What is needed — Find every line below where the word "none" occurs, then give how many you found and nothing else.

Information supplied —
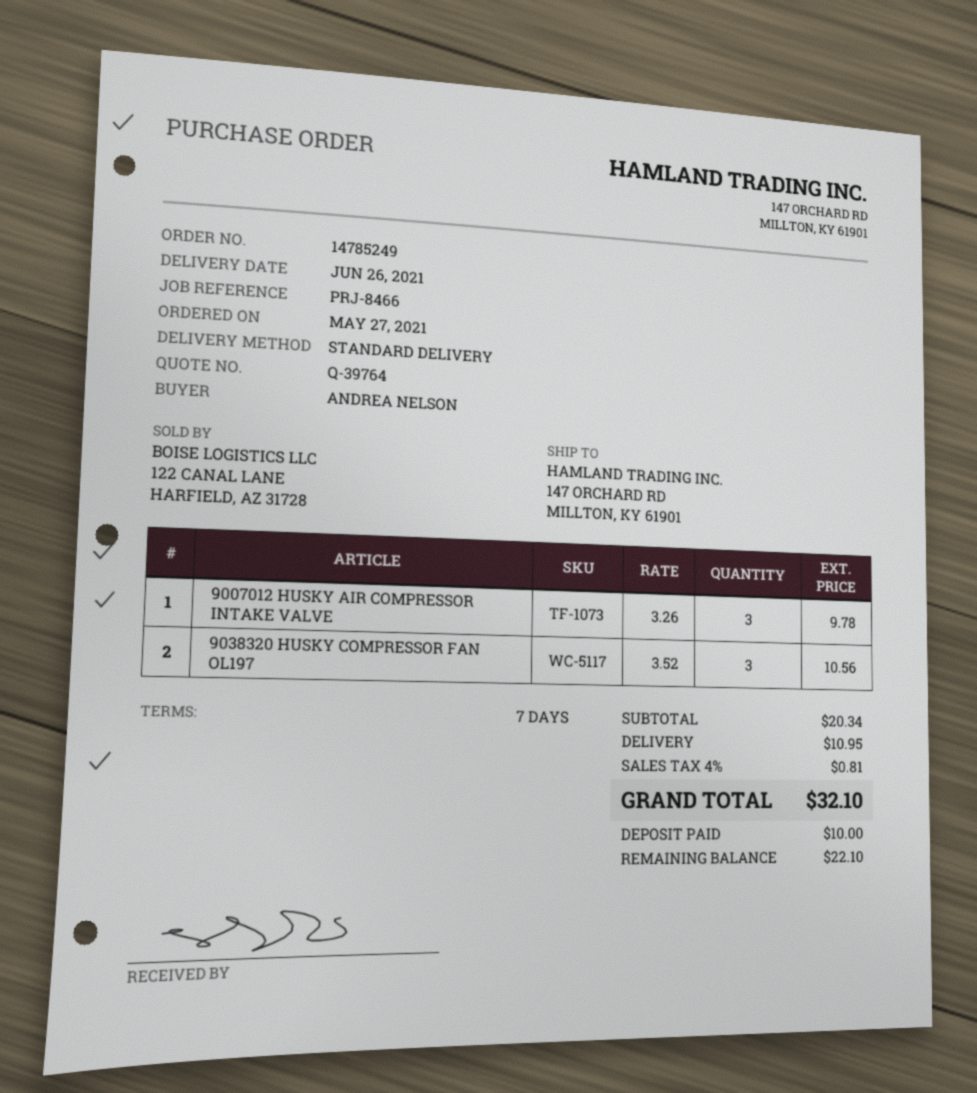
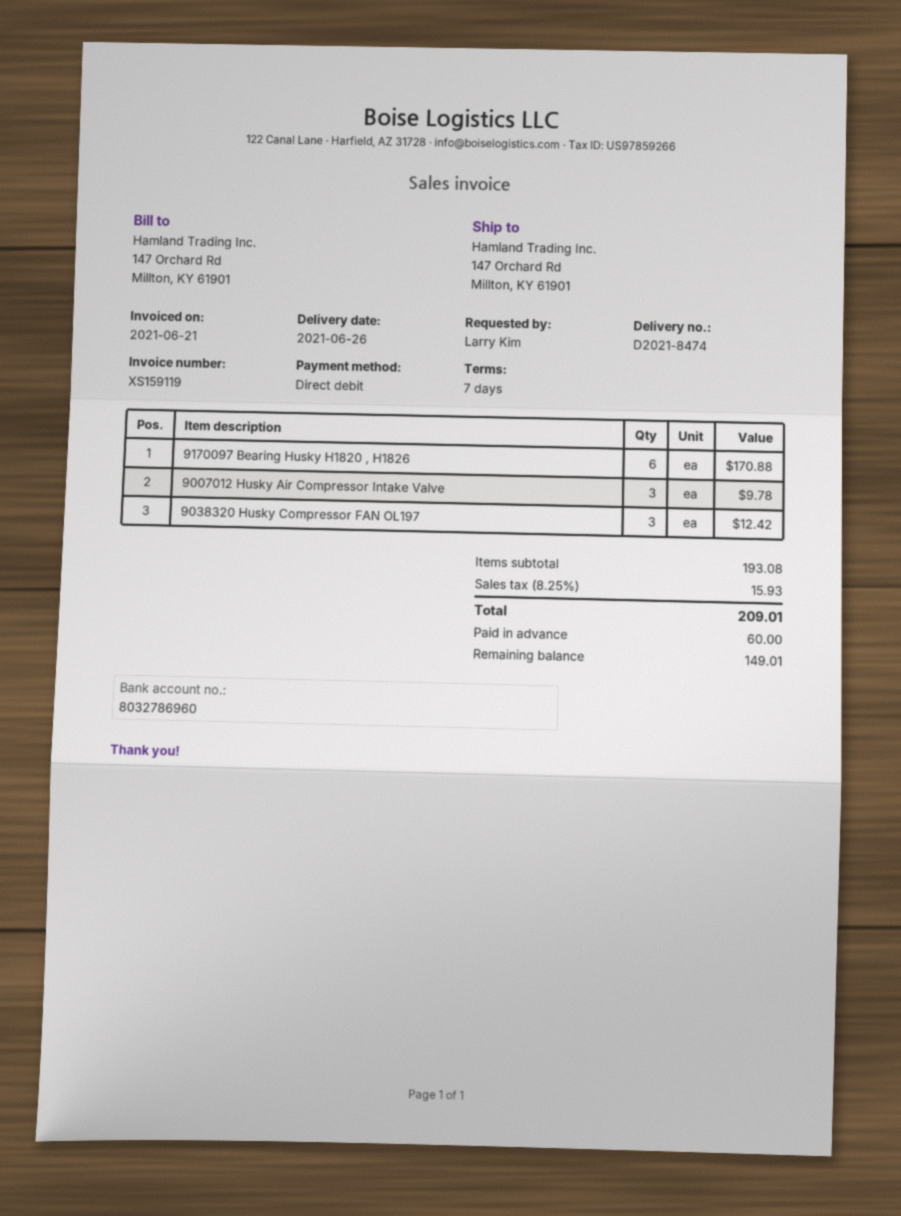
ordered by: ANDREA NELSON -> Larry Kim
9038320 HUSKY COMPRESSOR FAN OL197: 3 for 10.56 -> 3 for 12.42
9170097 Bearing Husky H1820 , H1826: none -> 6 for 170.88
subtotal: 20.34 -> 193.08
shipping: 10.95 -> none
tax: 4% = 0.81 -> 8.25% = 15.93
total: 32.10 -> 209.01
deposit: 10.00 -> 60.00
balance: 22.10 -> 149.01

Answer for this exercise — 2